> **WHAT IS NEEDED**
Every entry should be duplicated verbatim, and no picture may appear in the copy.

(RECORDS FOR PROCESSING begins)

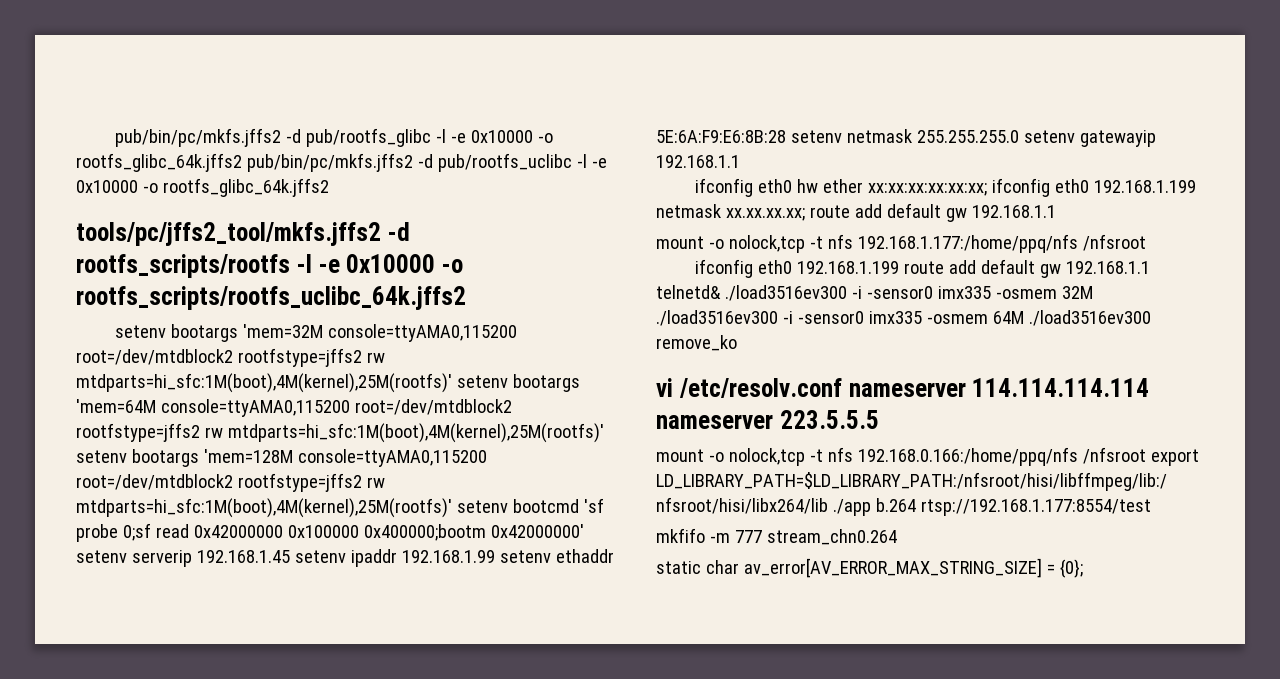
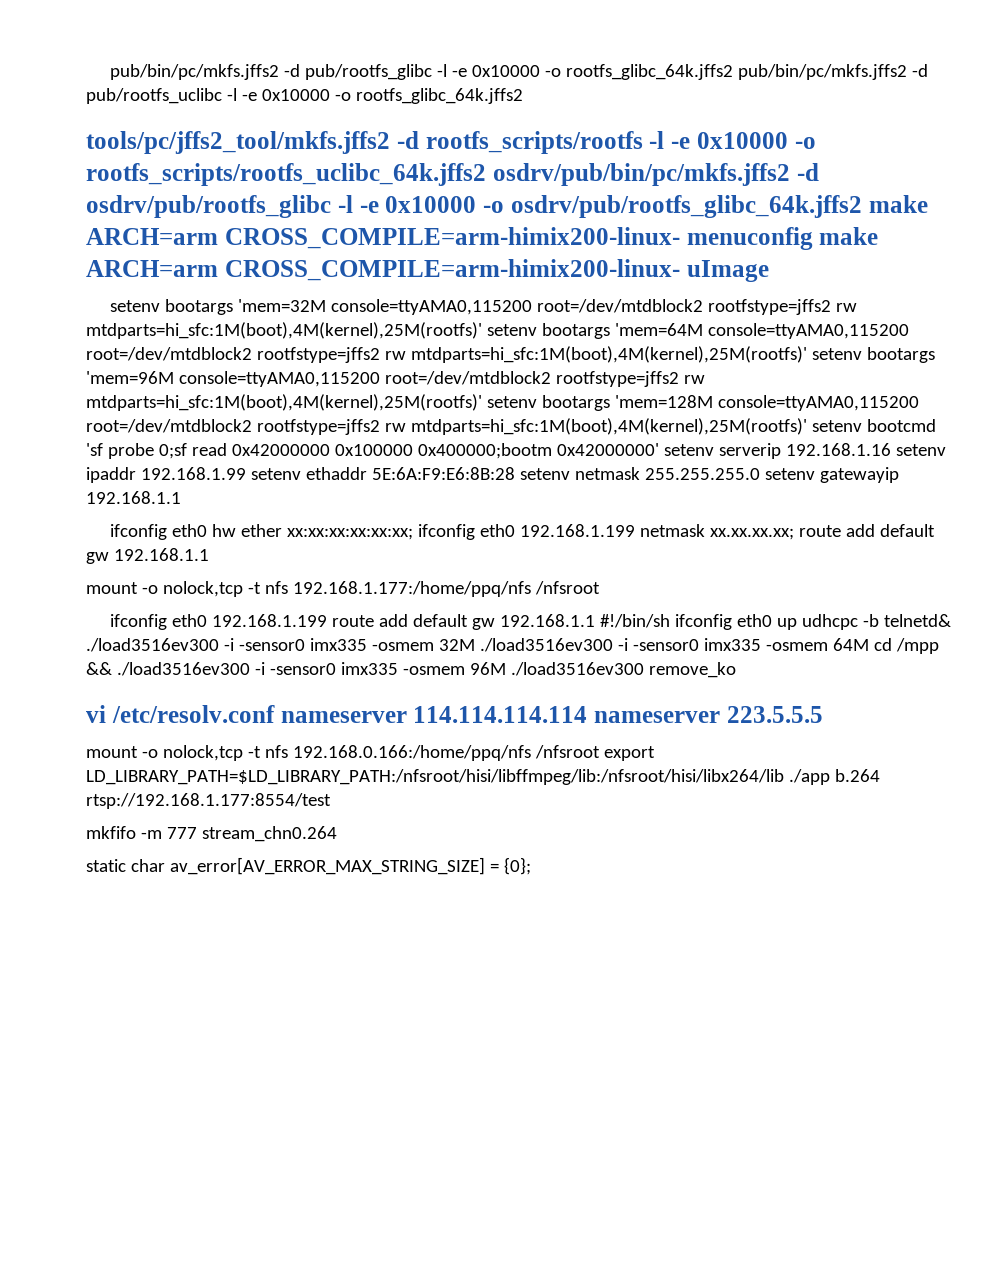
- tools/pc/jffs2_tool/mkfs.jffs2 -d rootfs_scripts/rootfs -l -e 0x10000 -o rootfs_scripts/rootfs_uclibc_64k.jffs2
+ tools/pc/jffs2_tool/mkfs.jffs2 -d rootfs_scripts/rootfs -l -e 0x10000 -o rootfs_scripts/rootfs_uclibc_64k.jffs2 osdrv/pub/bin/pc/mkfs.jffs2 -d osdrv/pub/rootfs_glibc -l -e 0x10000 -o osdrv/pub/rootfs_glibc_64k.jffs2 make ARCH=arm CROSS_COMPILE=arm-himix200-linux- menuconfig make ARCH=arm CROSS_COMPILE=arm-himix200-linux- uImage
- setenv bootargs 'mem=32M console=ttyAMA0,115200 root=/dev/mtdblock2 rootfstype=jffs2 rw mtdparts=hi_sfc:1M(boot),4M(kernel),25M(rootfs)' setenv bootargs 'mem=64M console=ttyAMA0,115200 root=/dev/mtdblock2 rootfstype=jffs2 rw mtdparts=hi_sfc:1M(boot),4M(kernel),25M(rootfs)' setenv bootargs 'mem=128M console=ttyAMA0,115200 root=/dev/mtdblock2 rootfstype=jffs2 rw mtdparts=hi_sfc:1M(boot),4M(kernel),25M(rootfs)' setenv bootcmd 'sf probe 0;sf read 0x42000000 0x100000 0x400000;bootm 0x42000000' setenv serverip 192.168.1.45 setenv ipaddr 192.168.1.99 setenv ethaddr 5E:6A:F9:E6:8B:28 setenv netmask 255.255.255.0 setenv gatewayip 192.168.1.1
+ setenv bootargs 'mem=32M console=ttyAMA0,115200 root=/dev/mtdblock2 rootfstype=jffs2 rw mtdparts=hi_sfc:1M(boot),4M(kernel),25M(rootfs)' setenv bootargs 'mem=64M console=ttyAMA0,115200 root=/dev/mtdblock2 rootfstype=jffs2 rw mtdparts=hi_sfc:1M(boot),4M(kernel),25M(rootfs)' setenv bootargs 'mem=96M console=ttyAMA0,115200 root=/dev/mtdblock2 rootfstype=jffs2 rw mtdparts=hi_sfc:1M(boot),4M(kernel),25M(rootfs)' setenv bootargs 'mem=128M console=ttyAMA0,115200 root=/dev/mtdblock2 rootfstype=jffs2 rw mtdparts=hi_sfc:1M(boot),4M(kernel),25M(rootfs)' setenv bootcmd 'sf probe 0;sf read 0x42000000 0x100000 0x400000;bootm 0x42000000' setenv serverip 192.168.1.16 setenv ipaddr 192.168.1.99 setenv ethaddr 5E:6A:F9:E6:8B:28 setenv netmask 255.255.255.0 setenv gatewayip 192.168.1.1
- ifconfig eth0 192.168.1.199 route add default gw 192.168.1.1 telnetd& ./load3516ev300 -i -sensor0 imx335 -osmem 32M ./load3516ev300 -i -sensor0 imx335 -osmem 64M ./load3516ev300 remove_ko
+ ifconfig eth0 192.168.1.199 route add default gw 192.168.1.1 #!/bin/sh ifconfig eth0 up udhcpc -b telnetd& ./load3516ev300 -i -sensor0 imx335 -osmem 32M ./load3516ev300 -i -sensor0 imx335 -osmem 64M cd /mpp && ./load3516ev300 -i -sensor0 imx335 -osmem 96M ./load3516ev300 remove_ko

(RECORDS FOR PROCESSING ends)

> **SOLUTION TO THIS EXERCISE**
- tools/pc/jffs2_tool/mkfs.jffs2 -d rootfs_scripts/rootfs -l -e 0x10000 -o rootfs_scripts/rootfs_uclibc_64k.jffs2
+ tools/pc/jffs2_tool/mkfs.jffs2 -d rootfs_scripts/rootfs -l -e 0x10000 -o rootfs_scripts/rootfs_uclibc_64k.jffs2 osdrv/pub/bin/pc/mkfs.jffs2 -d osdrv/pub/rootfs_glibc -l -e 0x10000 -o osdrv/pub/rootfs_glibc_64k.jffs2 make ARCH=arm CROSS_COMPILE=arm-himix200-linux- menuconfig make ARCH=arm CROSS_COMPILE=arm-himix200-linux- uImage
- setenv bootargs 'mem=32M console=ttyAMA0,115200 root=/dev/mtdblock2 rootfstype=jffs2 rw mtdparts=hi_sfc:1M(boot),4M(kernel),25M(rootfs)' setenv bootargs 'mem=64M console=ttyAMA0,115200 root=/dev/mtdblock2 rootfstype=jffs2 rw mtdparts=hi_sfc:1M(boot),4M(kernel),25M(rootfs)' setenv bootargs 'mem=128M console=ttyAMA0,115200 root=/dev/mtdblock2 rootfstype=jffs2 rw mtdparts=hi_sfc:1M(boot),4M(kernel),25M(rootfs)' setenv bootcmd 'sf probe 0;sf read 0x42000000 0x100000 0x400000;bootm 0x42000000' setenv serverip 192.168.1.45 setenv ipaddr 192.168.1.99 setenv ethaddr 5E:6A:F9:E6:8B:28 setenv netmask 255.255.255.0 setenv gatewayip 192.168.1.1
+ setenv bootargs 'mem=32M console=ttyAMA0,115200 root=/dev/mtdblock2 rootfstype=jffs2 rw mtdparts=hi_sfc:1M(boot),4M(kernel),25M(rootfs)' setenv bootargs 'mem=64M console=ttyAMA0,115200 root=/dev/mtdblock2 rootfstype=jffs2 rw mtdparts=hi_sfc:1M(boot),4M(kernel),25M(rootfs)' setenv bootargs 'mem=96M console=ttyAMA0,115200 root=/dev/mtdblock2 rootfstype=jffs2 rw mtdparts=hi_sfc:1M(boot),4M(kernel),25M(rootfs)' setenv bootargs 'mem=128M console=ttyAMA0,115200 root=/dev/mtdblock2 rootfstype=jffs2 rw mtdparts=hi_sfc:1M(boot),4M(kernel),25M(rootfs)' setenv bootcmd 'sf probe 0;sf read 0x42000000 0x100000 0x400000;bootm 0x42000000' setenv serverip 192.168.1.16 setenv ipaddr 192.168.1.99 setenv ethaddr 5E:6A:F9:E6:8B:28 setenv netmask 255.255.255.0 setenv gatewayip 192.168.1.1
- ifconfig eth0 192.168.1.199 route add default gw 192.168.1.1 telnetd& ./load3516ev300 -i -sensor0 imx335 -osmem 32M ./load3516ev300 -i -sensor0 imx335 -osmem 64M ./load3516ev300 remove_ko
+ ifconfig eth0 192.168.1.199 route add default gw 192.168.1.1 #!/bin/sh ifconfig eth0 up udhcpc -b telnetd& ./load3516ev300 -i -sensor0 imx335 -osmem 32M ./load3516ev300 -i -sensor0 imx335 -osmem 64M cd /mpp && ./load3516ev300 -i -sensor0 imx335 -osmem 96M ./load3516ev300 remove_ko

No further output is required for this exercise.